Print version ISSN 0365-0596

An. Bras. Dermatol. vol.85 no.6 Rio de Janeiro Nov./Dec. 2010

http://dx.doi.org/10.1590/S0365-05962010000600012 

REVIEW

 

Immunological mapping in hereditary epidermolysis bullosa*

 

 

Zilda Najjar Prado de OliveiraI; Alexandre M. PérigoII; Lígia M. I. FukumoriIII; Valéria AokiIV

Mailing address

IPhD, Professor, Department of Dermatology, School of Medicine, University of São Paulo, São Paulo, Brazil
IIBiologist, Department of Dermatology, Laboratory of Skin Immunopathology, School of Me3dicine, University of São Paulo, São Paulo, Brazil
IIIBiologist, Department of Dermatology, Laboratory of Skin Immunopathology, School of Medicine, University of São Paulo, São Paulo, Brazil
IVPhD, Professor, Department of Dermatology, School of Medicine, University of São Paulo, São Paulo, Brazil

 

 


ABSTRACT

Immunological mapping, an immunofluorescence technique, is currently the method most used to diagnose and differentiate the principal types of hereditary epidermolysis bullosa, since this technique is capable of determining the level of cleavage of this mechanobullous disease

Keywords: Collagen; Epidermolysis bullosa; Laminin; Fluorescence Microscopy


 

 

INTRODUCTION

Hereditary epidermolysis bullosa (EB) refers to a group of mechanobullous diseases characterized by the appearance of blisters or vesicles following the slightest trauma to the skin.
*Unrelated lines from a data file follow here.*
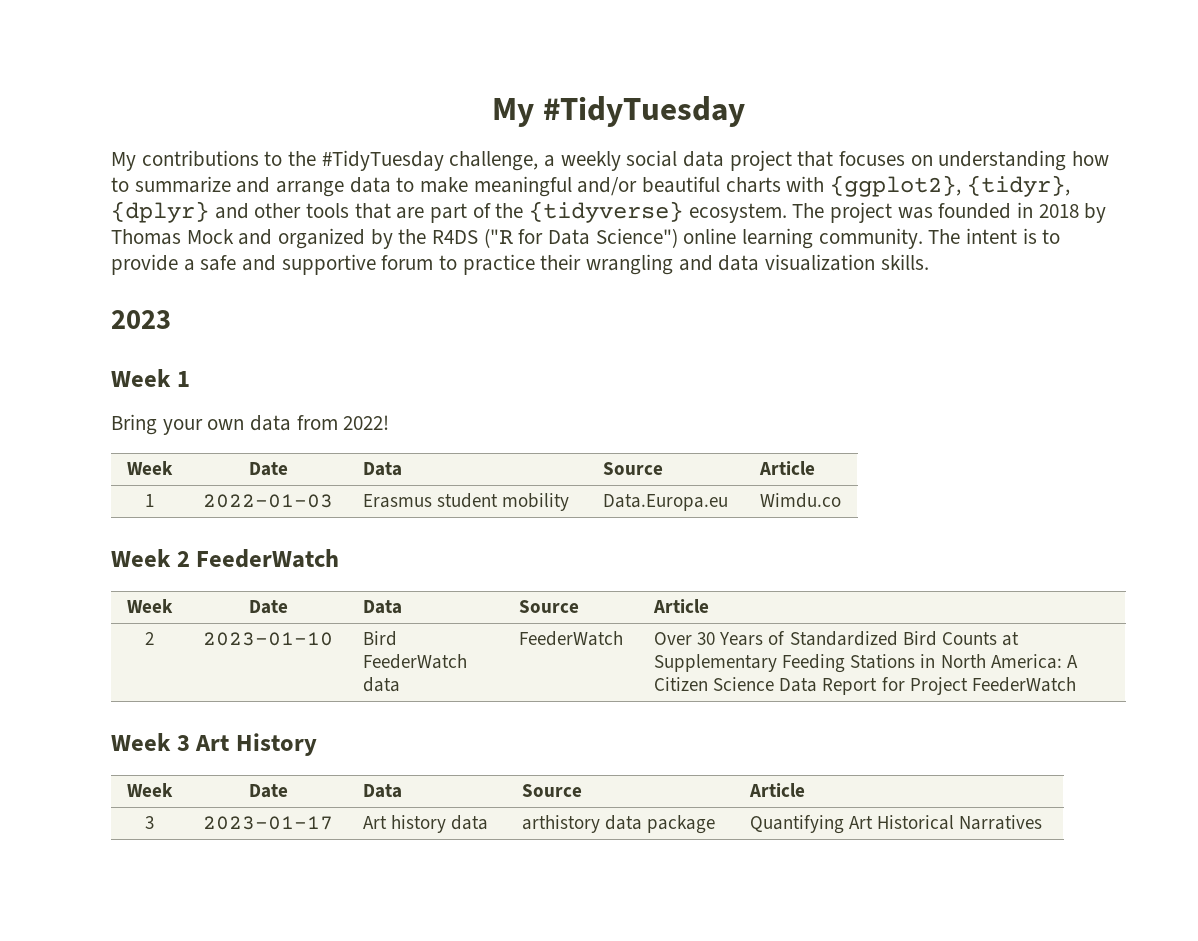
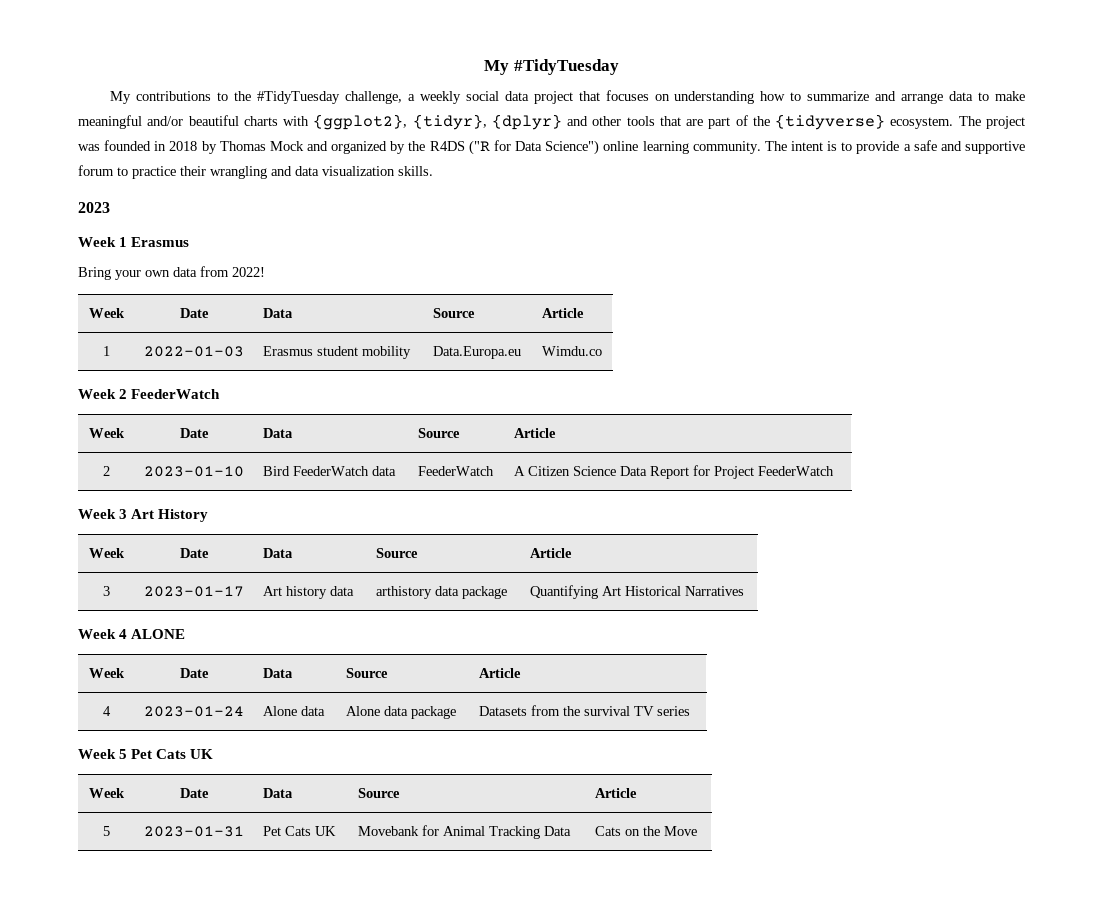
  2023
- Week 1
+ Week 1 Erasmus
- 2 | 2023-01-10 | Bird FeederWatch data | FeederWatch | Over 30 Years of Standardized Bird Counts at Supplementary Feeding Stations in North America: A Citizen Science Data Report for Project FeederWatch
+ 2 | 2023-01-10 | Bird FeederWatch data | FeederWatch | A Citizen Science Data Report for Project FeederWatch
+ Week 4 ALONE
+ Week | Date | Data | Source | Article
+ 4 | 2023-01-24 | Alone data | Alone data package | Datasets from the survival TV series
+ Week 5 Pet Cats UK
+ Week | Date | Data | Source | Article
+ 5 | 2023-01-31 | Pet Cats UK | Movebank for Animal Tracking Data | Cats on the Move

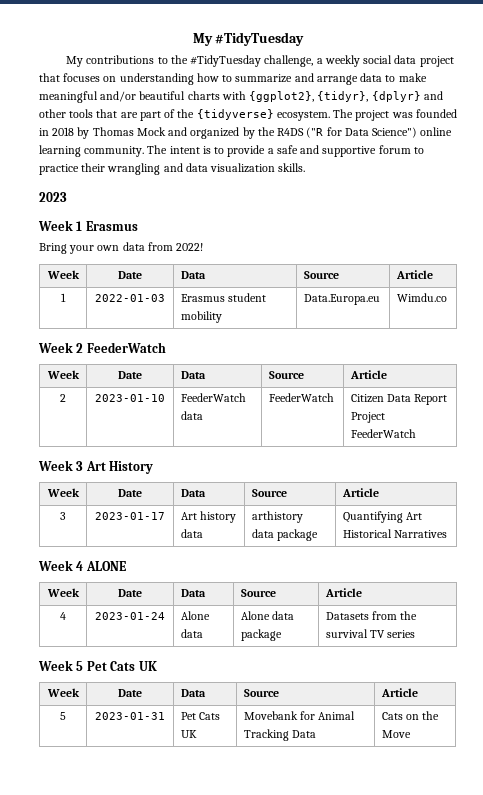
- 2 | 2023-01-10 | Bird FeederWatch data | FeederWatch | A Citizen Science Data Report for Project FeederWatch
+ 2 | 2023-01-10 | FeederWatch data | FeederWatch | Citizen Data Report Project FeederWatch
They may affect only the skin or also the mucosae. 1 They have been classified into four major groups (simplex, junctional, dystrophic and the mixed form, which is extremely rare) and by at least 20 different clinical phenotypes in accordance with the level of cleavage and clinical and molecular characteristics (Table I). 2,3

The principal forms of hereditary EB are a consequence of mutations in the codifying genes of the structural components of the keratinocytes and the dermal-epidermal junction: in epidermolysis bullosa simplex (EBS): keratins 5 and 14, plectin, ?6ß4 integrin, plakophillin-1 and desmoplakin; in junctional epidermolysis bullosa (JEB): laminin-332 (previously referred to as laminin 5), type XVII collagen (or bullous pemphigoid antigen 2 [BPAG2]) and ?6ß4 integrin; in dystrophic epidermolysis bullosa (DEB): type VII collagen. The mutations provoke alterations in these proteins that are responsible for the defects in adhesion between the structures that constitute the skin, leading to the formation of blisters.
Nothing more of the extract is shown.